── SOURCE INFORMATION ──
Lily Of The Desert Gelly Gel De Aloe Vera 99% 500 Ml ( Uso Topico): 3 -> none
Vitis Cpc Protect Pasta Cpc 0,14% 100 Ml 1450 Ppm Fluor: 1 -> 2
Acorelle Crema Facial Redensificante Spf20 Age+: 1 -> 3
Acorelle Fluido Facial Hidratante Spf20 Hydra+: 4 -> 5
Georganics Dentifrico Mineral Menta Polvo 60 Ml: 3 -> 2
───
── SOURCE INFORMATION ──
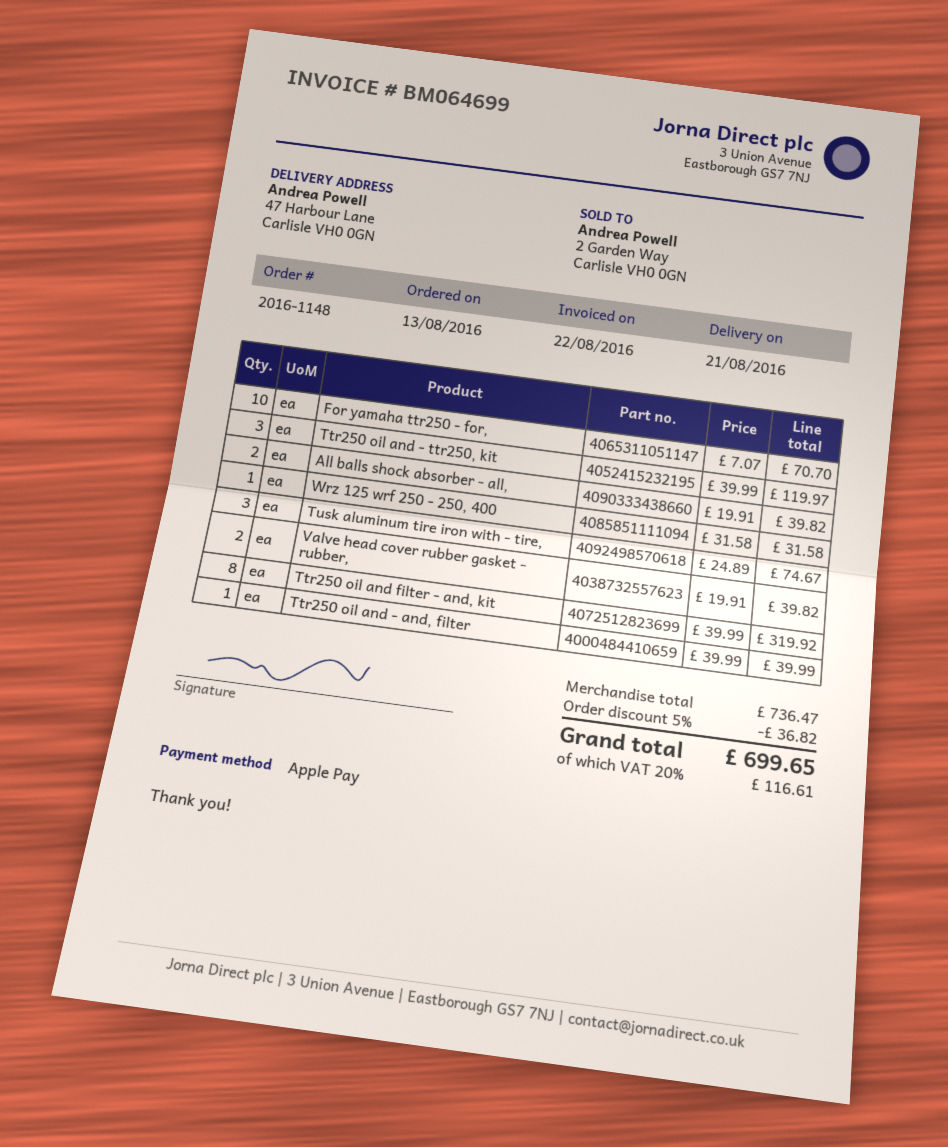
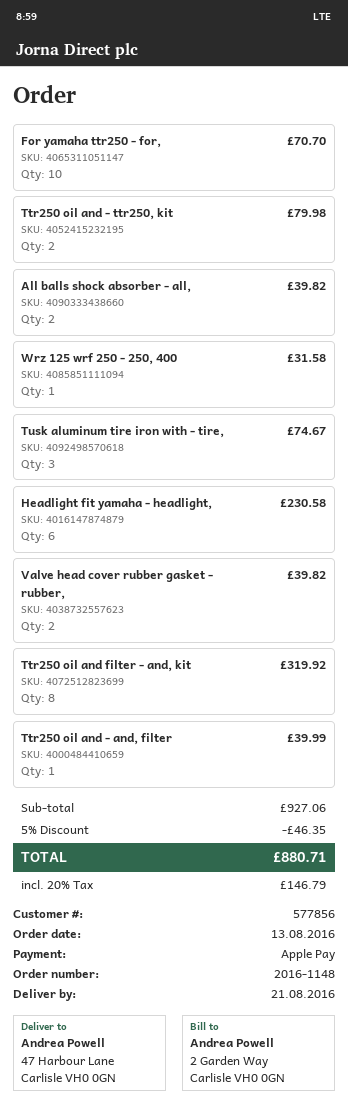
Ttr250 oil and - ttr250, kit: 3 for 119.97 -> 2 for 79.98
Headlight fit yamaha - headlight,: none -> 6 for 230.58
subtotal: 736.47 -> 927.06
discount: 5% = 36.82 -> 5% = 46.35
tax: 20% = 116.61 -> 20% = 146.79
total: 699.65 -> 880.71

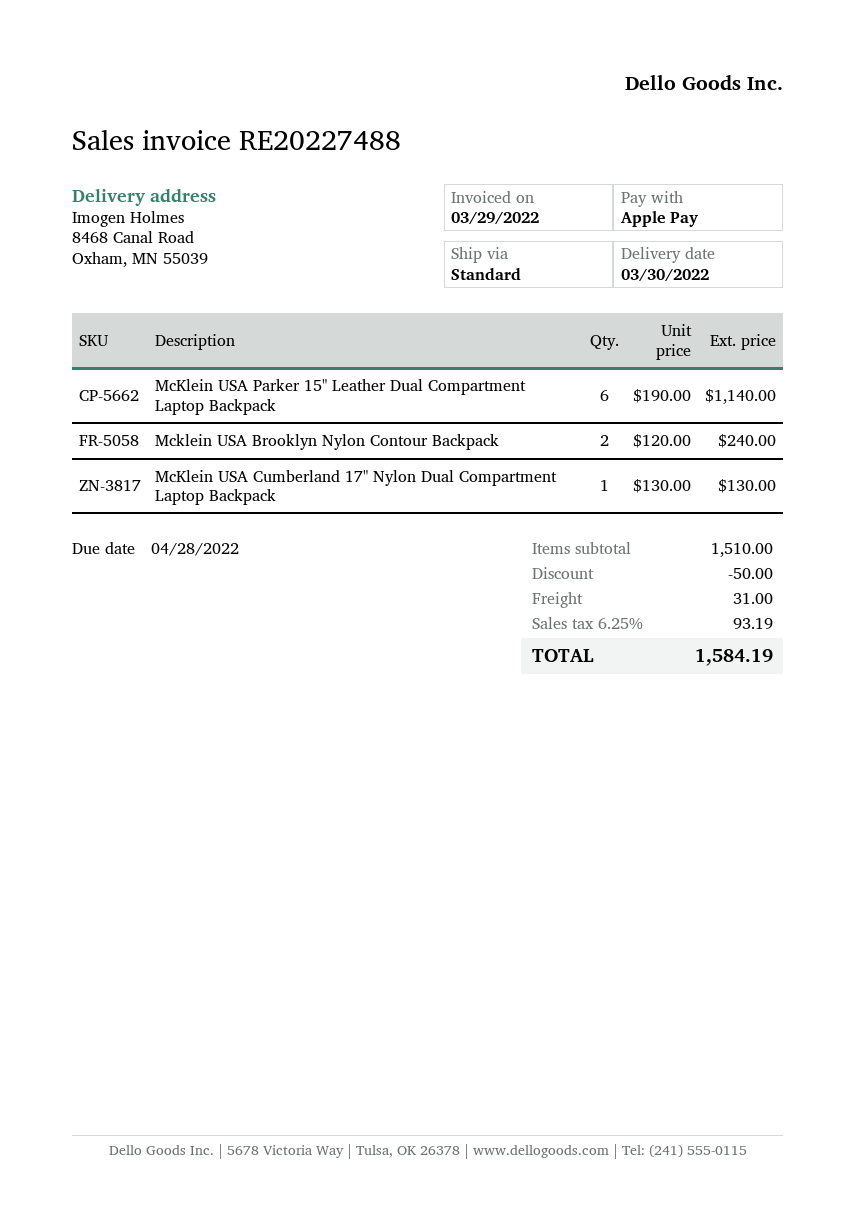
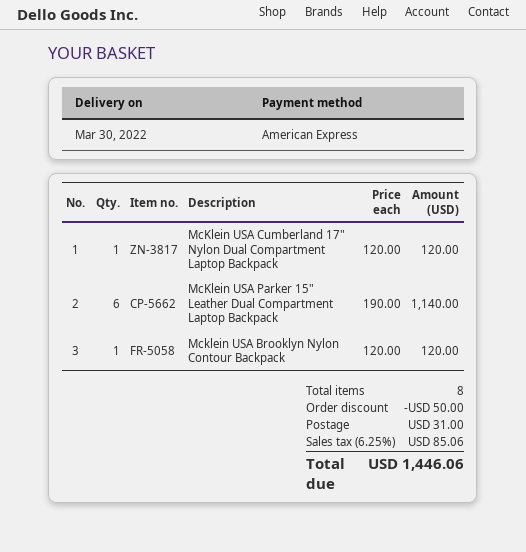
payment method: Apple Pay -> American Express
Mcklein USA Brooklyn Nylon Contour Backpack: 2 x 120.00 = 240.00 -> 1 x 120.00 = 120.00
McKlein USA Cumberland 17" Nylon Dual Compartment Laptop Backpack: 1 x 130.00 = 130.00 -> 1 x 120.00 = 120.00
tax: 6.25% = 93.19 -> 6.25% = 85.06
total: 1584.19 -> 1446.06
───
### ASSIGNMENT
Give only the lines from the one holding "Vitis Cpc Protect" through the one holding "Georganics Dentifrico Mineral", each restated exactly as it appears above.

### ANSWER SECTION
Vitis Cpc Protect Pasta Cpc 0,14% 100 Ml 1450 Ppm Fluor: 1 -> 2
Acorelle Crema Facial Redensificante Spf20 Age+: 1 -> 3
Acorelle Fluido Facial Hidratante Spf20 Hydra+: 4 -> 5
Georganics Dentifrico Mineral Menta Polvo 60 Ml: 3 -> 2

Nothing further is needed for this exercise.